**What the task asks**
Copy the entries below word for word, but omit any pictures they contain.

***** Data section *****

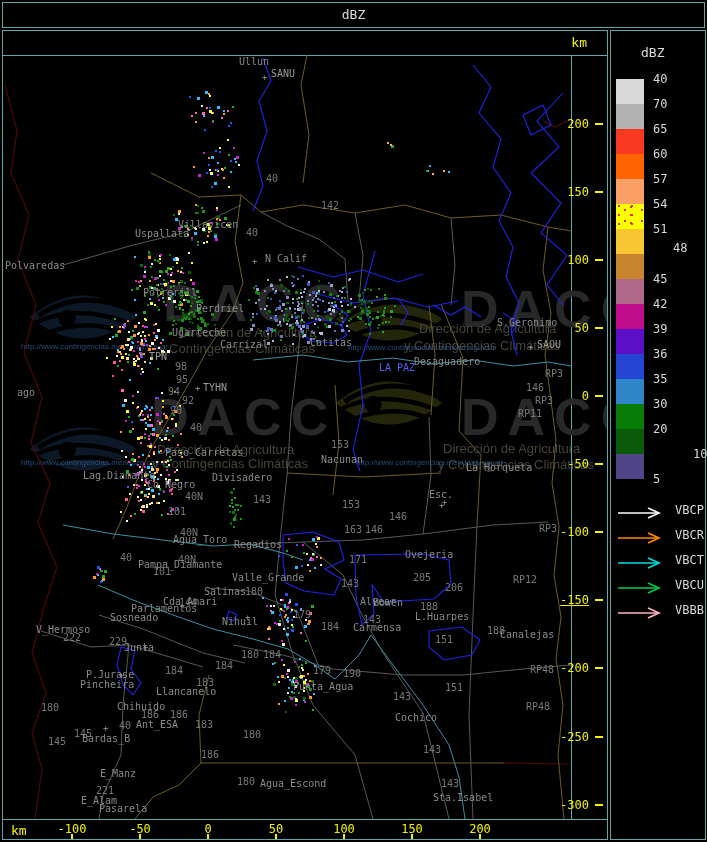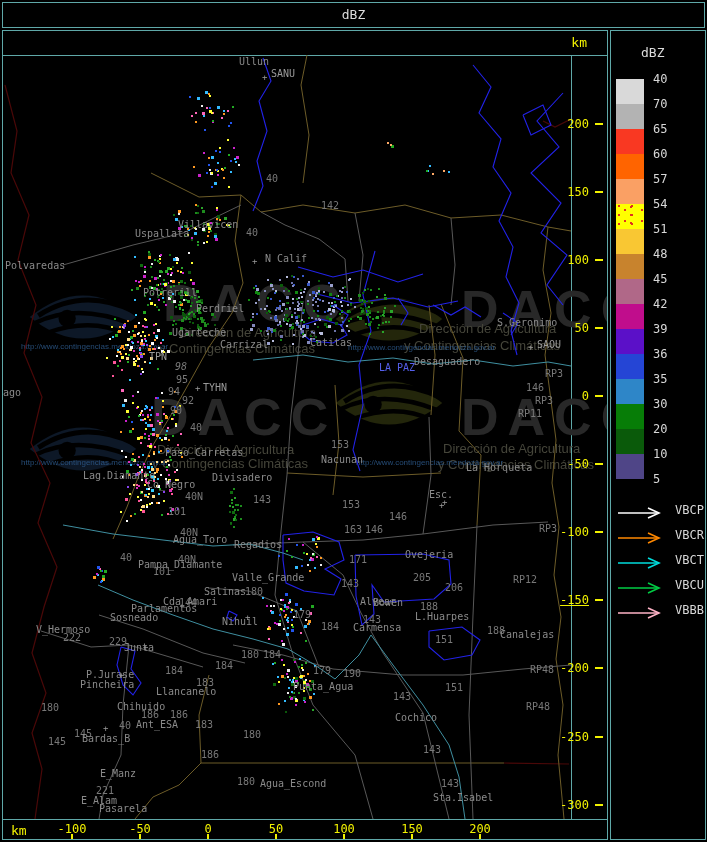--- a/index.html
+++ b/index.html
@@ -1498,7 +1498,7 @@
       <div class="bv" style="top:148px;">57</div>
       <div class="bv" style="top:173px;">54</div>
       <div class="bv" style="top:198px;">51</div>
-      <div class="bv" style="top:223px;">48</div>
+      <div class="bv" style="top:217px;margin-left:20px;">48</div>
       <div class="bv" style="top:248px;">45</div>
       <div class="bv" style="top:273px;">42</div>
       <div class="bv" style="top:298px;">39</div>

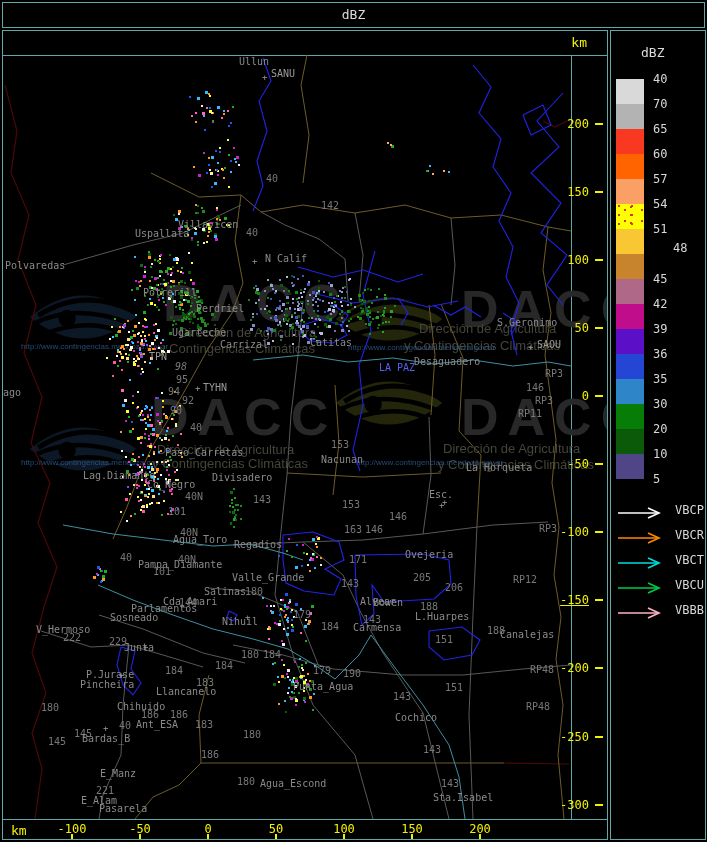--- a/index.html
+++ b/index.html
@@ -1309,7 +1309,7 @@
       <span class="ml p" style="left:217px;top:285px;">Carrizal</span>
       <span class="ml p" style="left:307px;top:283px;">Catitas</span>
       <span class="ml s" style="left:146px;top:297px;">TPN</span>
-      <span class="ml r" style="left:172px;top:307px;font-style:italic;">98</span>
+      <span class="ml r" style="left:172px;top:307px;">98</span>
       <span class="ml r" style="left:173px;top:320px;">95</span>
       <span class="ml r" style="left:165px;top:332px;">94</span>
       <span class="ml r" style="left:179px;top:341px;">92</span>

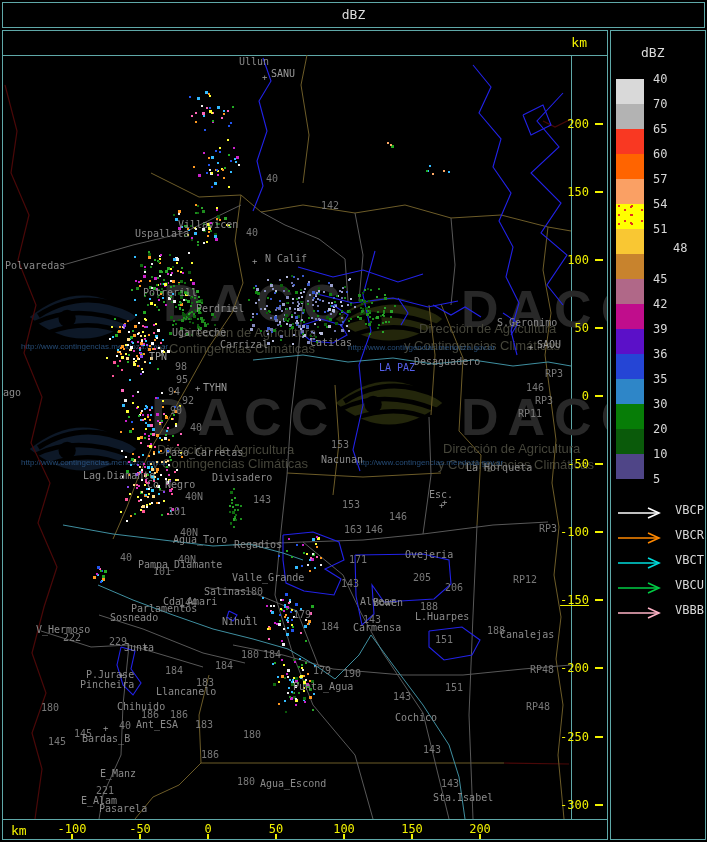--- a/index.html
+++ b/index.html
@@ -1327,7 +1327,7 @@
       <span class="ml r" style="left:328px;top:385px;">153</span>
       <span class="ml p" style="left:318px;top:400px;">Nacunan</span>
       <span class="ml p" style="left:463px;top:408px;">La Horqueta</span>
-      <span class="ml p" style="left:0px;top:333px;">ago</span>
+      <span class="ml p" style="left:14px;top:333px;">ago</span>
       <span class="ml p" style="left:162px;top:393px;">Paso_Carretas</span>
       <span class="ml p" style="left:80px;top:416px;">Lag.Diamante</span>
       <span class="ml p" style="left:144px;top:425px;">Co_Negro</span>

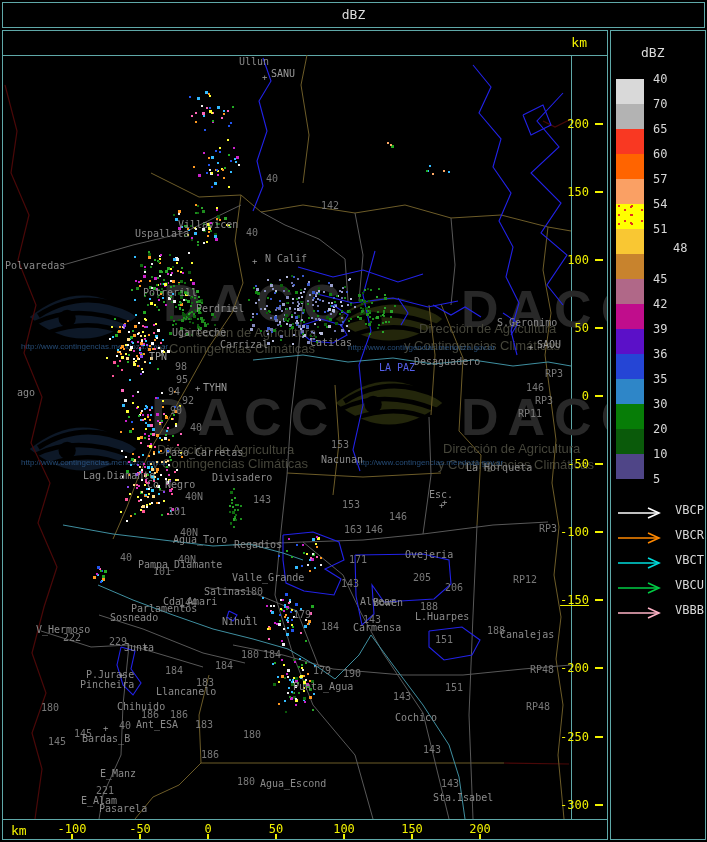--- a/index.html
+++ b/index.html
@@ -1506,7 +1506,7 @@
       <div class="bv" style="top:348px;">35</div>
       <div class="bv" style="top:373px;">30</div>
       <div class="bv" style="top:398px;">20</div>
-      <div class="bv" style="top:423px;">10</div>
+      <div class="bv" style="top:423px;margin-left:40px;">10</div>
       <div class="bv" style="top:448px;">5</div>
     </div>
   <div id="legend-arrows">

*****

**Response below**
--- a/index.html
+++ b/index.html
@@ -1498,7 +1498,7 @@
       <div class="bv" style="top:148px;">57</div>
       <div class="bv" style="top:173px;">54</div>
       <div class="bv" style="top:198px;">51</div>
-      <div class="bv" style="top:223px;">48</div>
+      <div class="bv" style="top:217px;margin-left:20px;">48</div>
       <div class="bv" style="top:248px;">45</div>
       <div class="bv" style="top:273px;">42</div>
       <div class="bv" style="top:298px;">39</div>

--- a/index.html
+++ b/index.html
@@ -1309,7 +1309,7 @@
       <span class="ml p" style="left:217px;top:285px;">Carrizal</span>
       <span class="ml p" style="left:307px;top:283px;">Catitas</span>
       <span class="ml s" style="left:146px;top:297px;">TPN</span>
-      <span class="ml r" style="left:172px;top:307px;font-style:italic;">98</span>
+      <span class="ml r" style="left:172px;top:307px;">98</span>
       <span class="ml r" style="left:173px;top:320px;">95</span>
       <span class="ml r" style="left:165px;top:332px;">94</span>
       <span class="ml r" style="left:179px;top:341px;">92</span>

--- a/index.html
+++ b/index.html
@@ -1327,7 +1327,7 @@
       <span class="ml r" style="left:328px;top:385px;">153</span>
       <span class="ml p" style="left:318px;top:400px;">Nacunan</span>
       <span class="ml p" style="left:463px;top:408px;">La Horqueta</span>
-      <span class="ml p" style="left:0px;top:333px;">ago</span>
+      <span class="ml p" style="left:14px;top:333px;">ago</span>
       <span class="ml p" style="left:162px;top:393px;">Paso_Carretas</span>
       <span class="ml p" style="left:80px;top:416px;">Lag.Diamante</span>
       <span class="ml p" style="left:144px;top:425px;">Co_Negro</span>

--- a/index.html
+++ b/index.html
@@ -1506,7 +1506,7 @@
       <div class="bv" style="top:348px;">35</div>
       <div class="bv" style="top:373px;">30</div>
       <div class="bv" style="top:398px;">20</div>
-      <div class="bv" style="top:423px;">10</div>
+      <div class="bv" style="top:423px;margin-left:40px;">10</div>
       <div class="bv" style="top:448px;">5</div>
     </div>
   <div id="legend-arrows">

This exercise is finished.